Abstract
Sulfonated hollow silica spheres (HSS‐S) are synthesized and applied in supercapacitors as acid‐filling and acid‐releasing agents in a polymer matrix, thanks to their unique architecture wherein the hollow spheres can be filled with acid (HSS‐S‐F) and can be dispersed in poly(vinyl alcohol) (PVA) with various weight fractions to produce nanocomposite gel polymer electrolytes (GPEs), HSS‐S/PVA, and HSS‐S‐F/PVA. The symmetrical supercapacitor device is assembled using an active carbon(AC) electrode and the GPE HSS‐S‐F/PVA shows a specific capacitance value of 147 F g−1 at 0.5 A g−1. Alternatively, the GPE HSS‐S/PVA shows a specific capacitance of 52 F g−1 at the same current density. The symmetrical supercapacitor based on HSS‐S‐F/PVA has a high‐energy density of 20.40 W·h kg−1 at a power density of 545 W kg−1 with a remarkable cyclic stability with a loss of only 15% after 2250 charge–discharge cycles. This excellent property demonstrates that HSS‐S is a promising additive and has the potential to produce more efficient energy storage devices by changing the hollow particle size, pore size, and using different host polymer electrolytes.

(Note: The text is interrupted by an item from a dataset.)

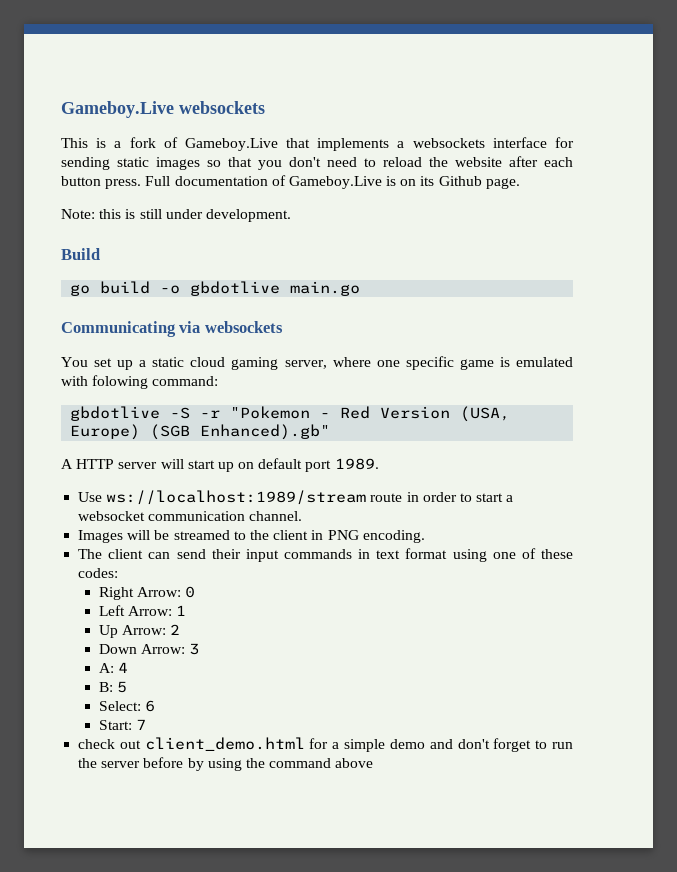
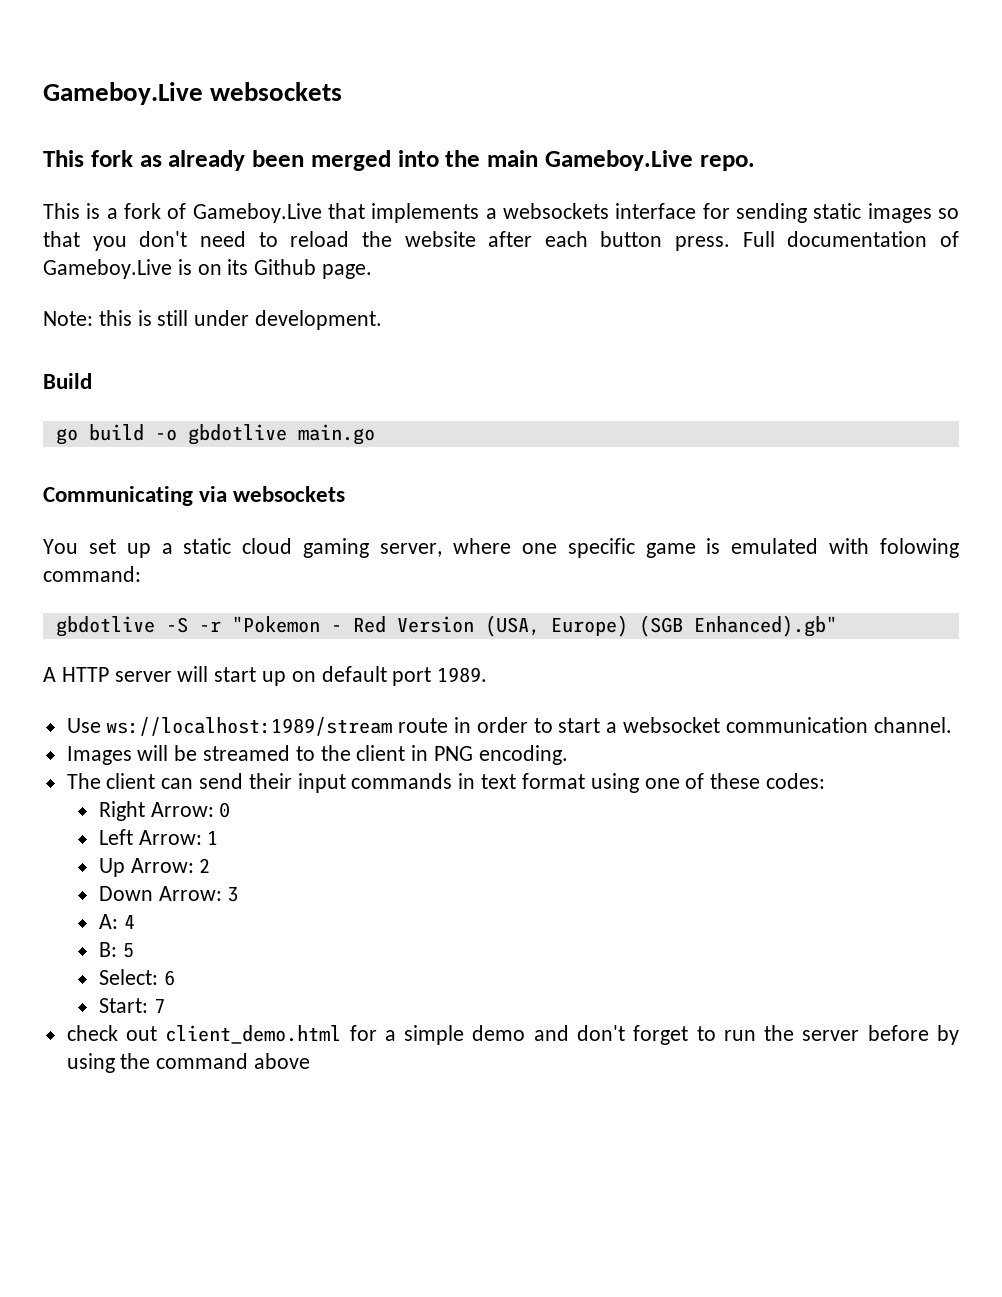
(265, 107) none -> [43,150,755,171] // This fork as already been merged into the main Gameboy.Live repo.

Herein, a novel approach to fabricate composite gel polymer electrolytes (GPEs) including poly(vinyl alcohol) and functional hollow silica spheres (HSS) is described. This method shows a simple and effective route for construction of high‐performance energy storage devices with different GPE materials with the potential for large‐scale applications.